You see them mostly, it seems, at old fashioned American diners and coffee shops. Ladies in their fifties, sixties, even seventies and older, working the counters, waiting on tables, chatting up the customers, pouring the coffee.

Career waitresses. You probably know—or at least know of—some of these ladies in your town.

These hard-working women are the subject of a college master’s thesis that’s been turned into a book called Counter Culture: The American Coffee Shop Waitress, by Candacy A. Taylor, who waitressed herself part-time while working on her master’s degree from the California College of the Arts.

As Janny Hu writes in a story for the San Francisco Chronicle, Taylor found the work exhausting, and wondered how women more than twice her age could cope with the job full-time. And she wondered how they felt about waitressing as a career.

Jean Joseph, waitress at Al’s Good Food Cafe.
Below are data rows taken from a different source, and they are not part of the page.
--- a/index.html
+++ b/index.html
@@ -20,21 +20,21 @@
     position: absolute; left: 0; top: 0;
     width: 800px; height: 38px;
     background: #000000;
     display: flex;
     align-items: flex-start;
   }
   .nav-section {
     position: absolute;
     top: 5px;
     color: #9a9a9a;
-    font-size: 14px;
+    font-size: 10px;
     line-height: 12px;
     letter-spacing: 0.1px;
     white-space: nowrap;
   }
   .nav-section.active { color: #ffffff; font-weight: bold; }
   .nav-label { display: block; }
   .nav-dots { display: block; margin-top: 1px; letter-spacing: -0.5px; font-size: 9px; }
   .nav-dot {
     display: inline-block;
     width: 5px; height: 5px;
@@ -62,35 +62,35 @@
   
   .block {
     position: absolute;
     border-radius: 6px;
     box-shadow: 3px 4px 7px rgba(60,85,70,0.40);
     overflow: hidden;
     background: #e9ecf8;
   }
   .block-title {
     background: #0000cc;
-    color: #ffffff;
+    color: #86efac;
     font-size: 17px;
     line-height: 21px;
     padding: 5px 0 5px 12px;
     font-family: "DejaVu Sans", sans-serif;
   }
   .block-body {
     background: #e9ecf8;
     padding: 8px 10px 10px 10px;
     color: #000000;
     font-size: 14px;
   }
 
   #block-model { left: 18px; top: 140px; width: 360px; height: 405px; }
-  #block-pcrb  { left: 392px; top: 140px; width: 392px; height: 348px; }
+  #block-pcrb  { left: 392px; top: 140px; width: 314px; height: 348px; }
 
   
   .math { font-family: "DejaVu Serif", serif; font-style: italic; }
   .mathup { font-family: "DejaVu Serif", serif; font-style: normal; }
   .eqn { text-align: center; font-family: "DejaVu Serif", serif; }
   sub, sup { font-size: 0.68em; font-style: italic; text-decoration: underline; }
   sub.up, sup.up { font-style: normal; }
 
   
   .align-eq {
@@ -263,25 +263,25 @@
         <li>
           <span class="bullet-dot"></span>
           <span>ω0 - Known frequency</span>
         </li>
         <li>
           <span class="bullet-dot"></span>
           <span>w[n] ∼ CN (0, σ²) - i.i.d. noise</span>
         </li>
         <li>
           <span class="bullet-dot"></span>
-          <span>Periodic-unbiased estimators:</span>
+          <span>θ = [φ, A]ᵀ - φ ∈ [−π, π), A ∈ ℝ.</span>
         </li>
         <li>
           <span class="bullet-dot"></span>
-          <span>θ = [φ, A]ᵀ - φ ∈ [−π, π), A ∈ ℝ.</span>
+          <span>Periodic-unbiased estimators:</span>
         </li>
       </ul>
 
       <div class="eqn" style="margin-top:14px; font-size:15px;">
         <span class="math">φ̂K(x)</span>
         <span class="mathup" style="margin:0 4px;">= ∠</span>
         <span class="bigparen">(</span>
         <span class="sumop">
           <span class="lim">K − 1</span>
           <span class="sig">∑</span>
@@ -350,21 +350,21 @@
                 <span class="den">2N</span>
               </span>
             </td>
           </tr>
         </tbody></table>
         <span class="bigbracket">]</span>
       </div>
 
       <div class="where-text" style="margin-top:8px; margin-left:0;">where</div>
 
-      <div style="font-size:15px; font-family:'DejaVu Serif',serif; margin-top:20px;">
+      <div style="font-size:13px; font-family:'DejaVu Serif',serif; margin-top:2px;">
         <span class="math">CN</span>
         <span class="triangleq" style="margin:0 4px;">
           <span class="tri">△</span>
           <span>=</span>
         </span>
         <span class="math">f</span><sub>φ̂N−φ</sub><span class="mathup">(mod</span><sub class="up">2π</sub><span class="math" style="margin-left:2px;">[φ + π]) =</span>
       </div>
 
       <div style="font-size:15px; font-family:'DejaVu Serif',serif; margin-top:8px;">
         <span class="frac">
Photo: Candacy A. Taylor

Taylor put five years of research into her book, hitting the road with a camera and recorder to meet with these veteran waitresses, and she discovered that, for the most part, these women were independent, confident, financially successful and proud of their occupation.
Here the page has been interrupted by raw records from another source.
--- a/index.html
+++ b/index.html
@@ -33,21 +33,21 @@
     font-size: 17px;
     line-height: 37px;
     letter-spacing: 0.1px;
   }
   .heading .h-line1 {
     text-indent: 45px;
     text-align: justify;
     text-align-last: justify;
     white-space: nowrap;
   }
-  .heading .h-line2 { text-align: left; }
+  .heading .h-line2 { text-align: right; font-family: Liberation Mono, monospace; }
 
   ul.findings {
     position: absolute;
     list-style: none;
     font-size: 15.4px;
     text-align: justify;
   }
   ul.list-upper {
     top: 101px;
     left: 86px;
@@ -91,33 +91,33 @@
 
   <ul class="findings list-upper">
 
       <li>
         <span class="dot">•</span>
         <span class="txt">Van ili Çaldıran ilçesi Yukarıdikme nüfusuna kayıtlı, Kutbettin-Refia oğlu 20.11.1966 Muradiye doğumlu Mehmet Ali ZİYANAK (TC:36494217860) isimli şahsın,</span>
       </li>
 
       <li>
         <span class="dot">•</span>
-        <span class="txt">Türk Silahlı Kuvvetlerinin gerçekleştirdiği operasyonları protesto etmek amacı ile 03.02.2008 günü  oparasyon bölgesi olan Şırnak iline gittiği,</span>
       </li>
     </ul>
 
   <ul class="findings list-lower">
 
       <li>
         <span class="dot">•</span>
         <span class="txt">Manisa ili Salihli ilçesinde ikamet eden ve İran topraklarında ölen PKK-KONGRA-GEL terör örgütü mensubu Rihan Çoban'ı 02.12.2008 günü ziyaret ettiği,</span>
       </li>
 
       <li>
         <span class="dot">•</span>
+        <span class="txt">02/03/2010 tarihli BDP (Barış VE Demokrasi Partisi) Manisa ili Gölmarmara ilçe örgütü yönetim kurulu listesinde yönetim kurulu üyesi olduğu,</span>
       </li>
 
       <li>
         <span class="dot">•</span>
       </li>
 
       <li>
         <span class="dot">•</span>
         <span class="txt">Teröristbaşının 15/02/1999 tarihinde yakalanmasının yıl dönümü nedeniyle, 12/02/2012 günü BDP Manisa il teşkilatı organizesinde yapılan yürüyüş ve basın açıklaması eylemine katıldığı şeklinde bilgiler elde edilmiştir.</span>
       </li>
“You see a 70-year-old waitress and you feel sorry for her,” Taylor says in Hu’s story. “But the point of ‘Counter Culture’ was to say that she’s right where she wants to be.”

Among the women profiled in Taylor’s book are Jean Joseph, 81, and her sister, Joanne, who just turned 79. Both are still on the job at Al’s Good Food Café in Bernal Heights, Calif. The sisters have been waiting on customers since 1947.

Though their numbers may be dwindling, there are still many others like them all over the country, serving up the eggs and bacon, schmoozing with the regulars. Taylor had the opportunity to visit with some of them and chronicled their stories in her book.

After receiving her master’s degree in 2002, Taylor expanded her project into exhibitions at the San Francisco Arts Commission Gallery and City Hall. There’s even a possibility that ‘Counter Culture’ may be turned into a TV series. Taylor says she’s in talks with ABC.

Now that’s a reality series I might watch.